- _Action item_: Everything from the line containing "ALTO 10 AMP" through the end of the entries should be output exactly; nothing before it is wanted.

- _The input_:
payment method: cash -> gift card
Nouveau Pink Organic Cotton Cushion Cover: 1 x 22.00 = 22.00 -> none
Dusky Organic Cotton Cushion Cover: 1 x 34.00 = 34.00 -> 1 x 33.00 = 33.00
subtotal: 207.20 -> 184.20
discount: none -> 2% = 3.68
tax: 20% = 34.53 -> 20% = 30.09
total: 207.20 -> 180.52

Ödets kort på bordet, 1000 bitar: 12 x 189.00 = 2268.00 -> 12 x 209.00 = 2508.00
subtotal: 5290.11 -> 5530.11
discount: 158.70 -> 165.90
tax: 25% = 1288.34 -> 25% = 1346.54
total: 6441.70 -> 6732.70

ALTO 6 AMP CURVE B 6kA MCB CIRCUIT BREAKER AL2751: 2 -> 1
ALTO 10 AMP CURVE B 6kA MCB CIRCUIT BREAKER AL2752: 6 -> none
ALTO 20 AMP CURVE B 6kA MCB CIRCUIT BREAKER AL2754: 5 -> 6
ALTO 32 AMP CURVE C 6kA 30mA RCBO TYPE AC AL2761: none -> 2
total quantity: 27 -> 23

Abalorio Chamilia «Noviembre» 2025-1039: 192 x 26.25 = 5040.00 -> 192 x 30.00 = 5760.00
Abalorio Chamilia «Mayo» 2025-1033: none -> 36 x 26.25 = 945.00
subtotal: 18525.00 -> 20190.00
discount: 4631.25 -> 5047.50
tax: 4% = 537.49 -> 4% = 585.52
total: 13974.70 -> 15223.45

- _Written solution_:
ALTO 10 AMP CURVE B 6kA MCB CIRCUIT BREAKER AL2752: 6 -> none
ALTO 20 AMP CURVE B 6kA MCB CIRCUIT BREAKER AL2754: 5 -> 6
ALTO 32 AMP CURVE C 6kA 30mA RCBO TYPE AC AL2761: none -> 2
total quantity: 27 -> 23

Abalorio Chamilia «Noviembre» 2025-1039: 192 x 26.25 = 5040.00 -> 192 x 30.00 = 5760.00
Abalorio Chamilia «Mayo» 2025-1033: none -> 36 x 26.25 = 945.00
subtotal: 18525.00 -> 20190.00
discount: 4631.25 -> 5047.50
tax: 4% = 537.49 -> 4% = 585.52
total: 13974.70 -> 15223.45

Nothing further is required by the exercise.